### What the task requires
Please report every line in the material below where the word "beyond" is found.

### Records to use
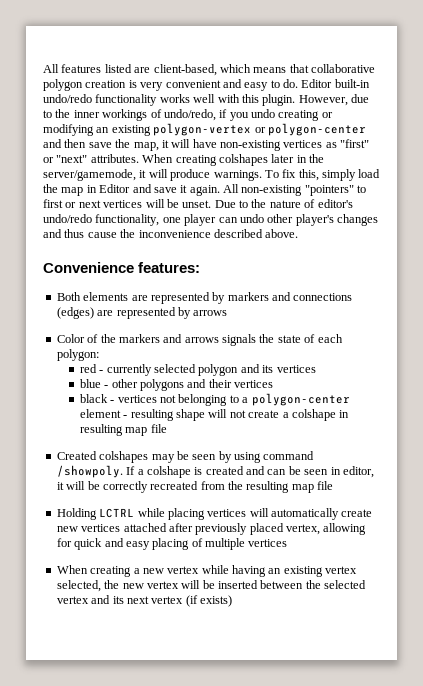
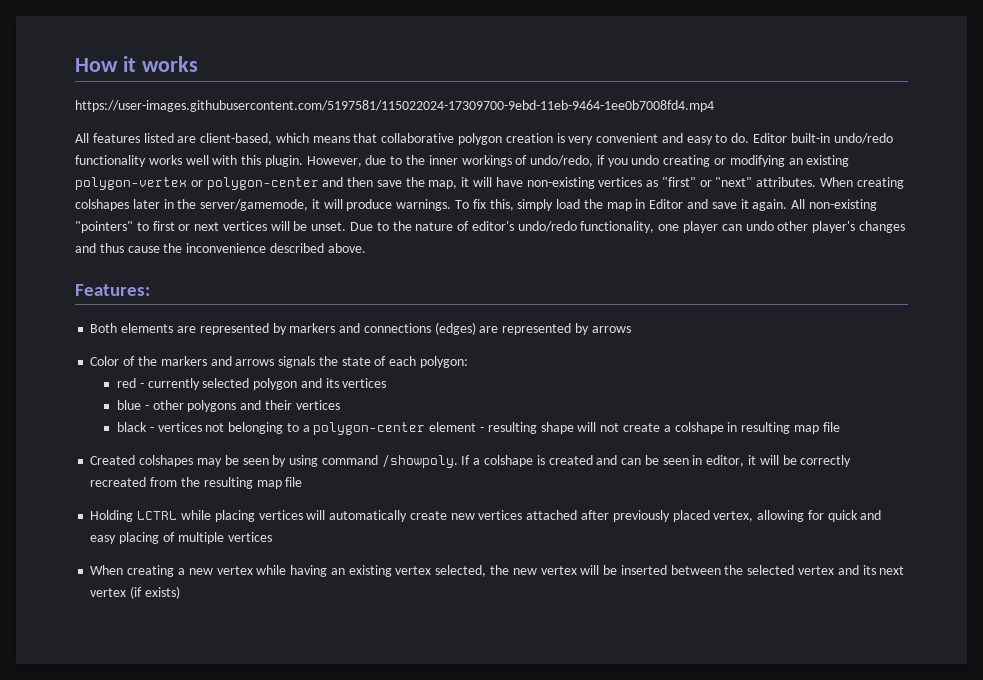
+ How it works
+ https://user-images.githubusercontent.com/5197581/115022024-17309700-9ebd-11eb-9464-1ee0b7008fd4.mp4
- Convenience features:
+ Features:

--

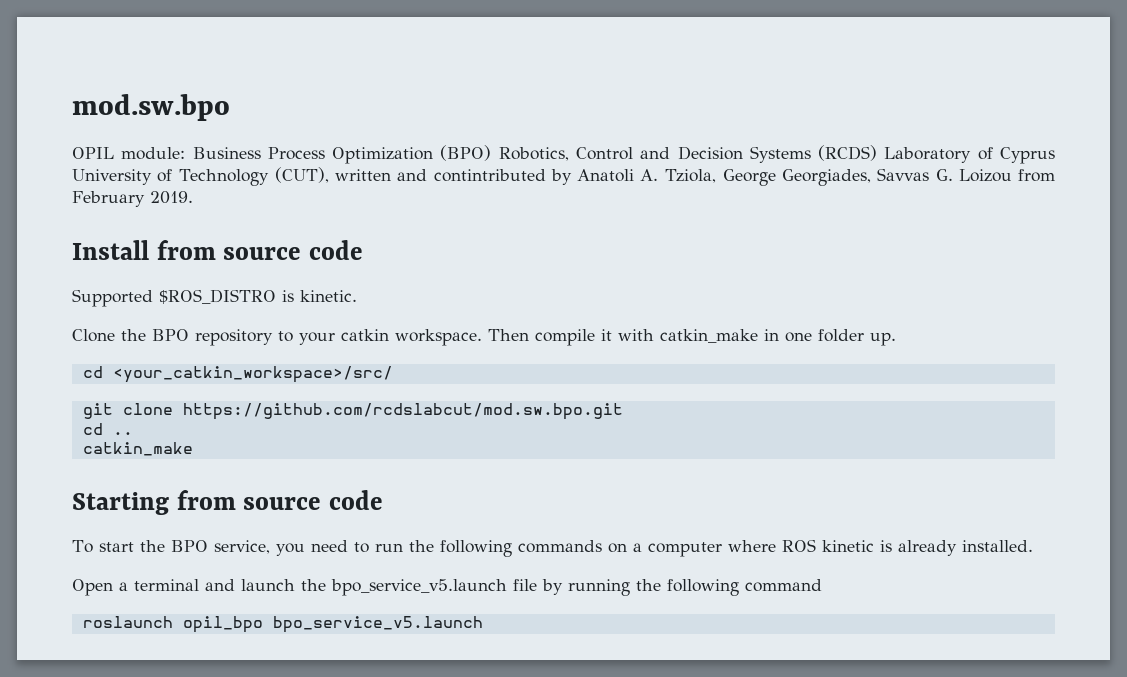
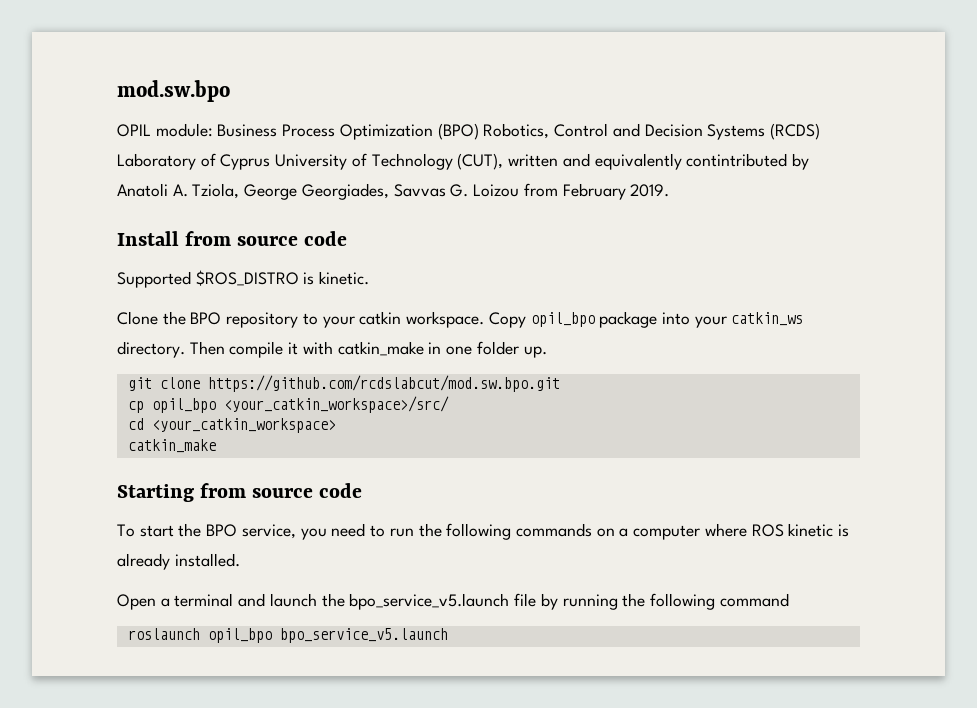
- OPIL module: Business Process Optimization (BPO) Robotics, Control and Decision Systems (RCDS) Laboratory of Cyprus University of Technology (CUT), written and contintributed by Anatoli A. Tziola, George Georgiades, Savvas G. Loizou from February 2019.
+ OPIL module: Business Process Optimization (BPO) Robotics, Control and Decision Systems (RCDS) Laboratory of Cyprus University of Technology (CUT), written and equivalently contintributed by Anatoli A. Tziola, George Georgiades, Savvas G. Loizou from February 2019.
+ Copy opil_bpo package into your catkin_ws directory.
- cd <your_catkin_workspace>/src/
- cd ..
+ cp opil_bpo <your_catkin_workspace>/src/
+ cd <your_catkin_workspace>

---

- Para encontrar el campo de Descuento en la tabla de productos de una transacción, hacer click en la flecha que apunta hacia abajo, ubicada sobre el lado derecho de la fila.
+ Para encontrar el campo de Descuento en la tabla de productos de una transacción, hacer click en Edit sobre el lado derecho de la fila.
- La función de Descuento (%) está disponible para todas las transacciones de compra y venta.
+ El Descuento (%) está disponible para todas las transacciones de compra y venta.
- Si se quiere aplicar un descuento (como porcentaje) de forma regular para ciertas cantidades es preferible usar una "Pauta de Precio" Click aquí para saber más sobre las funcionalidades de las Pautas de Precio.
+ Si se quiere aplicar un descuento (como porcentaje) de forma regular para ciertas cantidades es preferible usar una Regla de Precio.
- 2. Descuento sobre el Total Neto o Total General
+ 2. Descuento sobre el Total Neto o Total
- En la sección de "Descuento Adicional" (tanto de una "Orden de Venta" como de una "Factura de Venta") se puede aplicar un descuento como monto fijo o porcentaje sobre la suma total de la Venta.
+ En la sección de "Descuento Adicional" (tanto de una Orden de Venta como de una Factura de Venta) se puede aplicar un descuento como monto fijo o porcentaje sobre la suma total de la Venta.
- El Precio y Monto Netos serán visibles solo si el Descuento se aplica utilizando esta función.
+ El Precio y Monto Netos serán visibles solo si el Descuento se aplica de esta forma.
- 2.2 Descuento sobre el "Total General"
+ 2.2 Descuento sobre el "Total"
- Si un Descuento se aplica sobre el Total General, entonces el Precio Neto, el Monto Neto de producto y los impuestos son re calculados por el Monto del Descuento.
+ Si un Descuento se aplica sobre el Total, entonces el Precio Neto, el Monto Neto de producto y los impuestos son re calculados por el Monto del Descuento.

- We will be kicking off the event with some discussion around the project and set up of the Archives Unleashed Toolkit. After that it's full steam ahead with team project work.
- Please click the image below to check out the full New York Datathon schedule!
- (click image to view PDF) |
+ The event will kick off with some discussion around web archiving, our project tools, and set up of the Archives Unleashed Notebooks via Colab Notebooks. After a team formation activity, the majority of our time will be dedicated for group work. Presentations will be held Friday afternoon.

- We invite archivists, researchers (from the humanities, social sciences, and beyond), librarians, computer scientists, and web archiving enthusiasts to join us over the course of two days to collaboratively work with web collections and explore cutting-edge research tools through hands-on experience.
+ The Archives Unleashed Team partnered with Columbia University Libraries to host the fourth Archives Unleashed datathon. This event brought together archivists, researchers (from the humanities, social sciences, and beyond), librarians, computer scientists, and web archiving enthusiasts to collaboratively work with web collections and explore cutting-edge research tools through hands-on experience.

### Written answer
- We invite archivists, researchers (from the humanities, social sciences, and beyond), librarians, computer scientists, and web archiving enthusiasts to join us over the course of two days to collaboratively work with web collections and explore cutting-edge research tools through hands-on experience.
+ The Archives Unleashed Team partnered with Columbia University Libraries to host the fourth Archives Unleashed datathon. This event brought together archivists, researchers (from the humanities, social sciences, and beyond), librarians, computer scientists, and web archiving enthusiasts to collaboratively work with web collections and explore cutting-edge research tools through hands-on experience.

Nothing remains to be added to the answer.